A journey to the ancestral home would have fit Jewish practice, so that the custom was done in a culturally inoffensive manner. This was important, since an Imperial tax would have been a painful reminder of Israel's position before Rome. That Bethlehem is the town of David links Jesus’ birth with the promise of Micah 5:1-2, from Bethlehem will come “one who will be ruler over Israel, whose origins are from of old, from ancient times.” The association of David with the birth sounds a regal note, even if the allusion is made subtlety.

Though not of the Palestinian landscape, this painting is striking for its faithful attention to rustic detail from the homeland of the painter. Shown after having been turned away from the inn, the Holy Family's presence seems almost incidental to such a loving delineation of landscape. Their identity is secured, however, by the celestial light piercing the clouds in the upper left of the image, a luminous line pointing to Mary and Joseph as they try in vain to secure lodging.
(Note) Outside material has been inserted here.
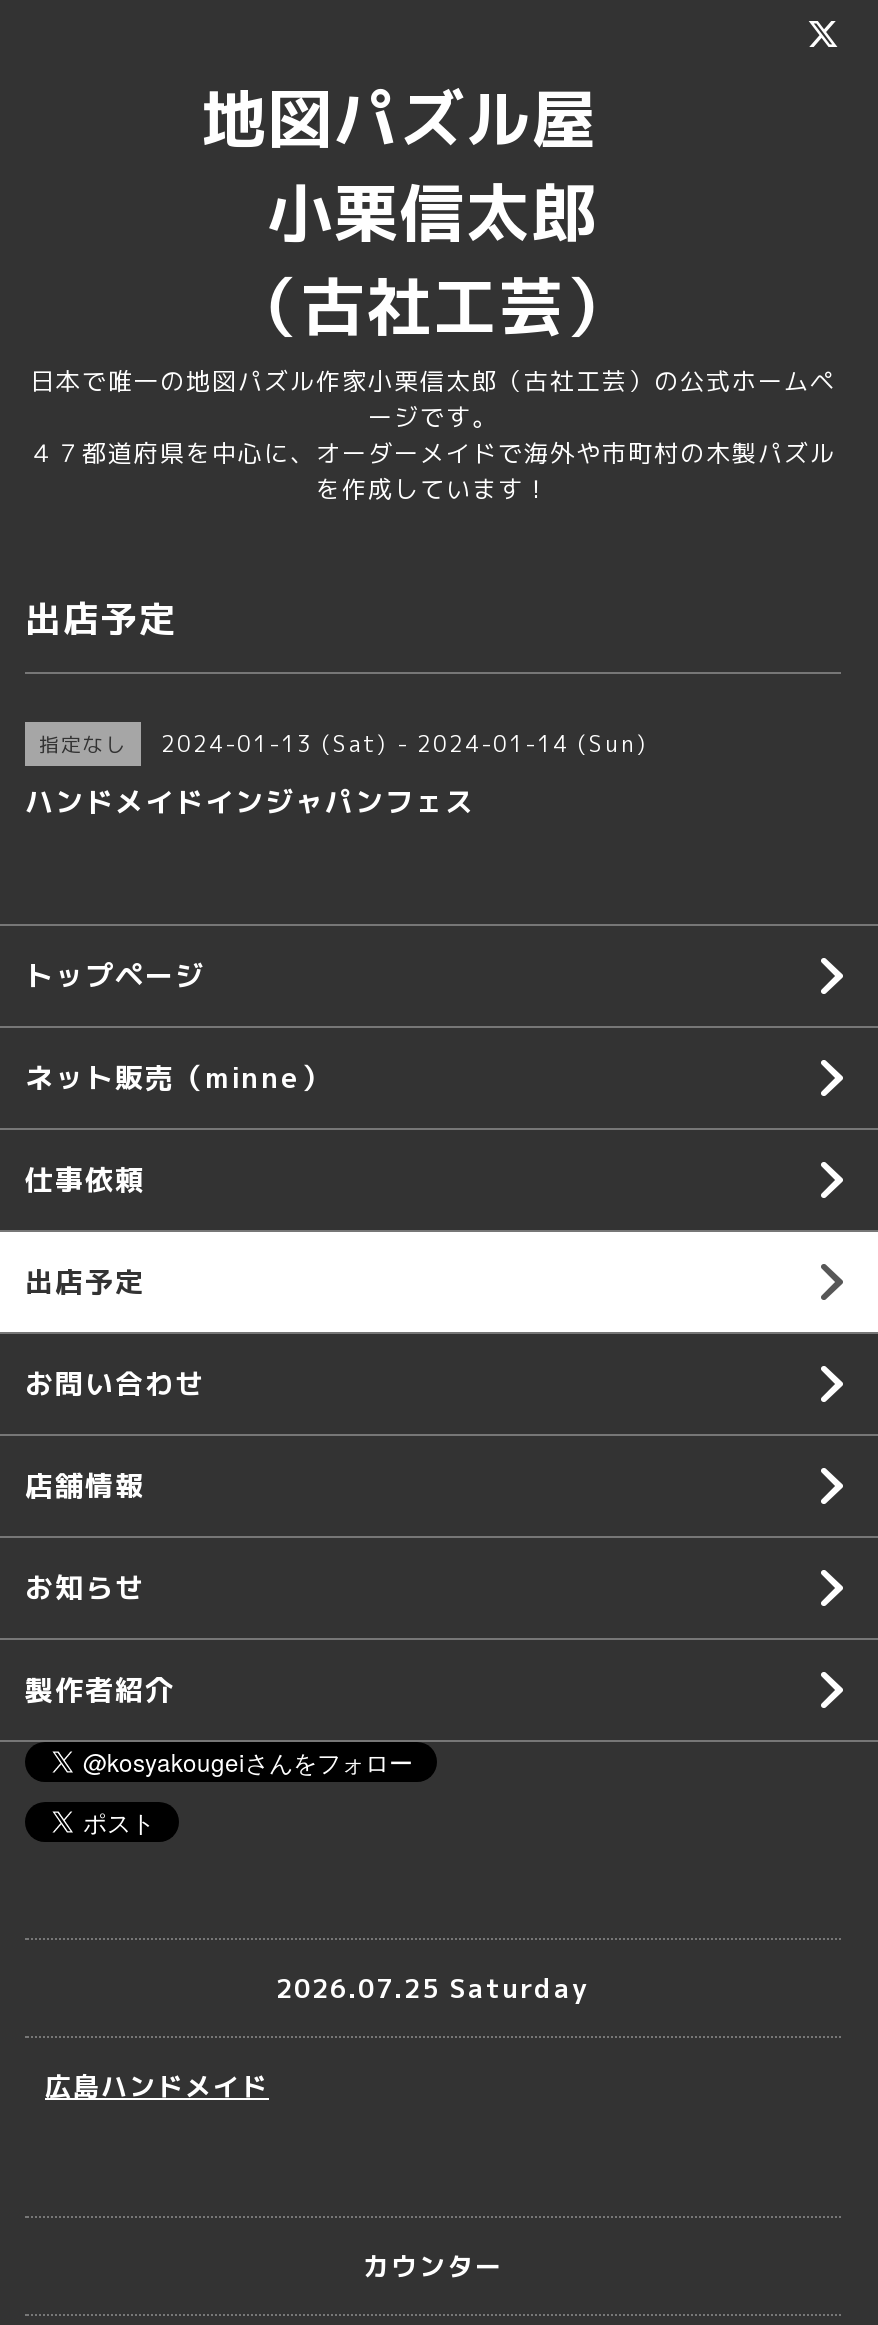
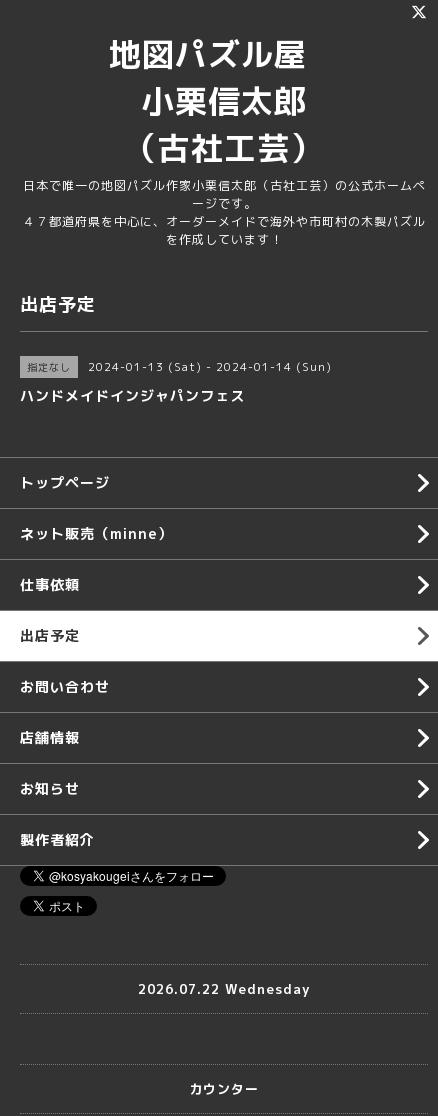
[45,1969,590,2104] 2026.07.25 Saturday | 広島ハンドメイド -> [138,980,310,998] 2026.07.22 Wednesday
Cornelis Massys (1510 - ca. 1556) was a Flemish painter, draughtsman and engraver, and son of Quentin Massys, the first important painter of the Antwerp school. Like his elder brother Jan Massys, Cornelis was admitted to the Guild of St Luke in Antwerp in 1532, before reaching the age of majority. It is unlikely that he ever worked with his father or brother. Cornelis emerged as a fine painter of imaginary landscapes in the manner of Joachim Patenier, but his figures are generally less successful.